Only lines holding "margin" are wanted; copy each of them from the records below.

+ + +

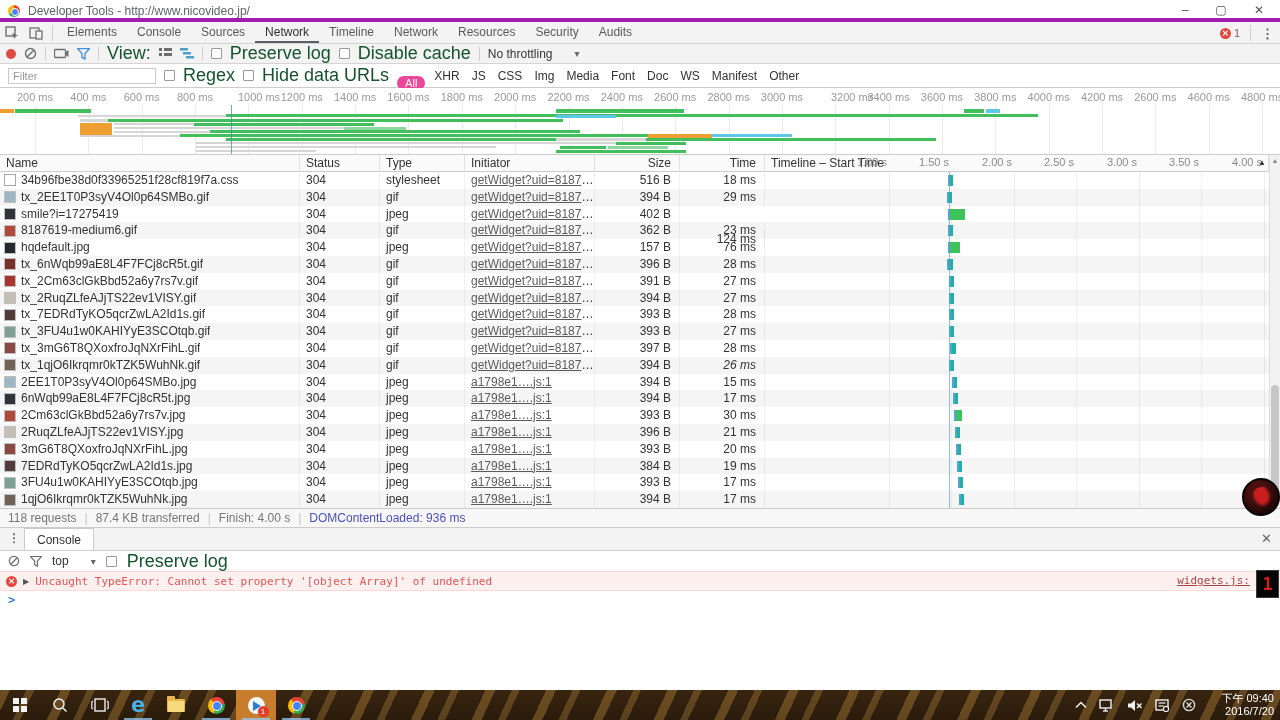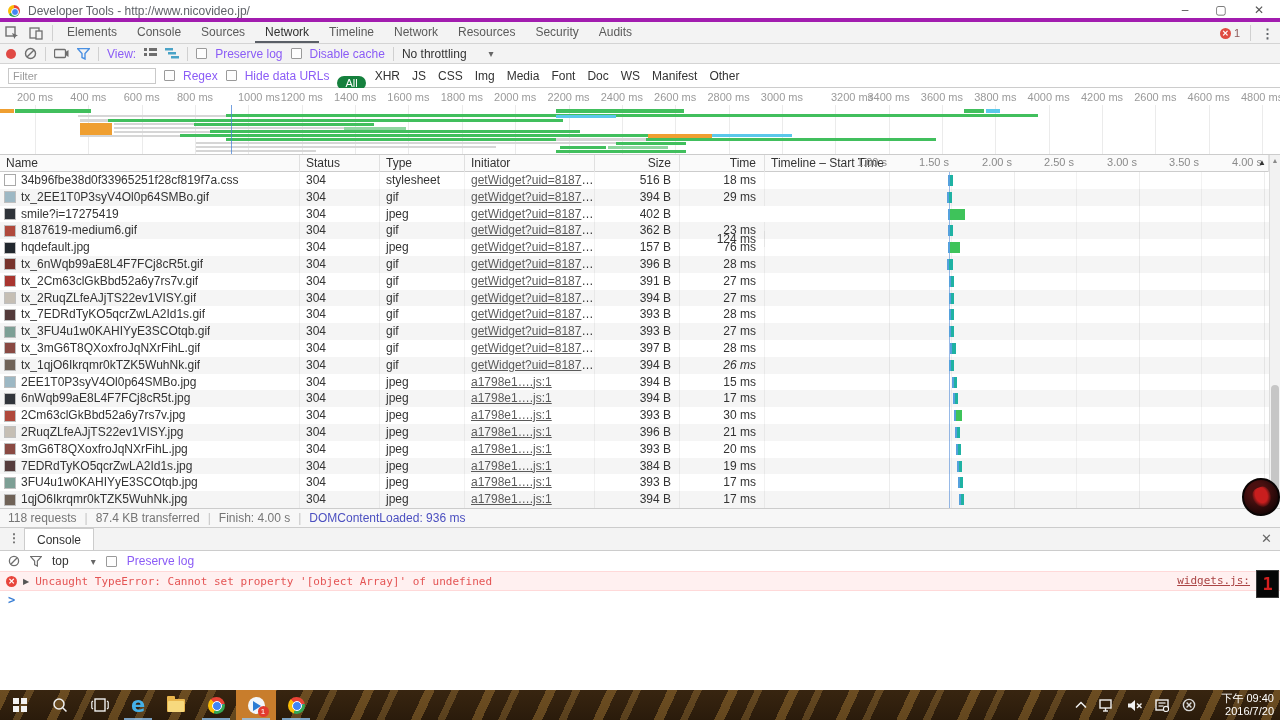--- a/index.html
+++ b/index.html
@@ -37,7 +37,7 @@
   .rec-dot { width:10px; height:10px; border-radius:50%; background:#e04a45; }
   .vsep { width:1px; height:14px; background:#d0d0d0; }
   .chk { width:11px; height:11px; border:1px solid #9a9a9a; background:#fdfdfd; border-radius:1px; display:inline-block; }
-  .lab { color:#8b5cf6; font-size:12px; }
+  .lab { color:#14532d; font-size:18px; }
   .ddl { display:flex; align-items:center; gap:22px; color:#333; }
   .ddl::after { content:"▾"; color:#666; font-size:10px; }
 

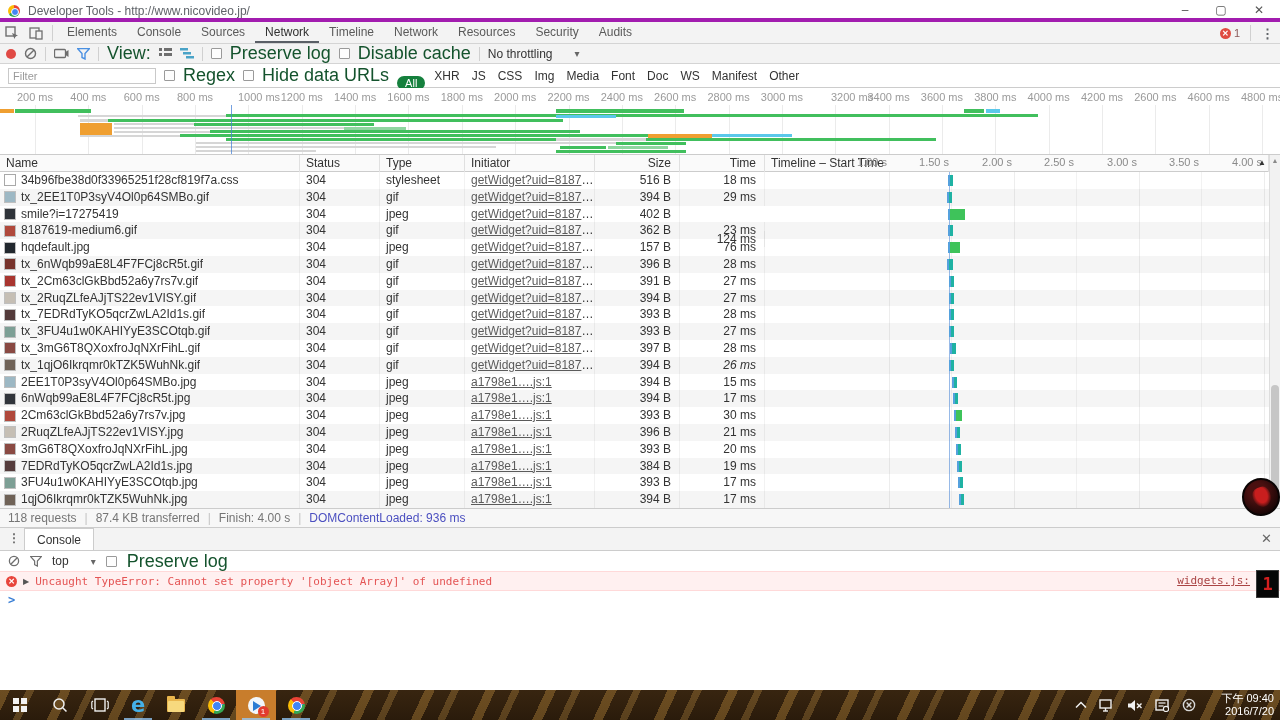--- a/index.html
+++ b/index.html
@@ -46,7 +46,7 @@
   #filter-input { width:148px; height:16px; border:1px solid #c9c9c9; font-size:11px; padding:0 4px; color:#333; font-family:"Liberation Sans",sans-serif; }
   #filter-input::placeholder { color:#9a9a9a; }
   .pill { padding:1px 8px; border-radius:8px; font-size:11px; color:#555; }
-  .pill.active { background:#15803d; color:#fff;margin-top:14px; }
+  .pill.active { background:#ec4899; color:#fff;margin-top:14px; }
   .ftype { font-size:12px; color:#333; padding:0 3px; }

+ + +

**Response:**
-  .pill.active { background:#15803d; color:#fff;margin-top:14px; }
+  .pill.active { background:#ec4899; color:#fff;margin-top:14px; }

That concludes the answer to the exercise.